Re: [squid-users] refresh_pattern dynamic content doubts?

From: Amos Jeffries <squid3_at_treenet.co.nz>
Date: Sun, 20 May 2012 19:57:27 +1200

On 20/05/2012 4:52 p.m., Beto Moreno wrote:
> Hi.
>
> I have read in the doc that squid default setup is using the old way
> to handle dynamic content:
>
> case A
> hierarchy_stoplist cgi-bin ?
> acl QUERY urlpath_regex cgi-bin \?
> cache deny QUERY
>
> And for the new way for this is using the next settings:
> case B
> refresh_pattern -i (/cgi-bin/|\?) 0 0% 0
> refresh_pattern . 0 20% 4320
>
> Some sites I had seen they use things like:
> case C
> refresh_pattern -i (/cgi-bin/|\?) 0 0% 0
> refresh_pattern -i \.index.(html|htm)$ 1440 90% 40320
> refresh_pattern -i \.(html|htm|css|js)$ 1440 90% 40320
> refresh_pattern . 0 20% 4320
>
> the old way in your experience is no longer the right way for this?

There is no right/wrong here.

HTTP/1.0 specification is clear that dynamic content created by CGI
scripts is *very likely* unsafe to cache *unless* the script emits
Cache-Control headers.

The "old" way was to simply not cache anything which came from a dynamic
script generator.

The refresh_pattern rules are only used for the objects which have no
cache-control (ie the unsafe requests) and "-i (/cgi-bin/|\?) 0 0% 0" is
a heuristic rule crafted specifically to match the "dynamic content"
criteria and prevent that unsafe content being cached.

The new way permits caching whenever the dynamic responses created by
modern script languages send cache-controls. All the modern dynamic
websites are cacheable (their script engines emit cache-control) and
using "?, so the old way would prevent caching. Leaving ISP with <20%
cache HIT ratios. Moving to the new rule gains a few % in HIT ratio
without much risk.

> What is the different between case B and case C?
> which is better?

There is no "better". Everything in refresh_pattern is relative to the
specific traffic pattern going through a specific proxy.

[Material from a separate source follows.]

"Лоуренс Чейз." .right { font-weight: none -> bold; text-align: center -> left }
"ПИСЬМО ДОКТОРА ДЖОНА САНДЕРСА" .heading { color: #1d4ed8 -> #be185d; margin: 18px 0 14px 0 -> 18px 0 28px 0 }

You can tune it perfectly for todays traffic, and a new website becomes
popular tomorrow that uses entirely different patterns. Or the popular
website you are trying to cache changes their headers.

> for dynamic content is the only settings we have?(I don't care about
> youtube or streaming).

The thing to understand is that to squid there is no distinction between
"dynamic" and "static" content. It is all just content. *individual*
objects have headers (or not) which indicate its *individual* cacheability.

"refresh_pattern" directive is a blunt-object regex pattern applied
universally to all requests to estimate cacheability time for objects
which have no specific mention of lifetime sent by the server.
"cache" directive is a sledge hammer to prevent caching or particular
ACL matching requests.

>
> exist a formula to setup min/max percent?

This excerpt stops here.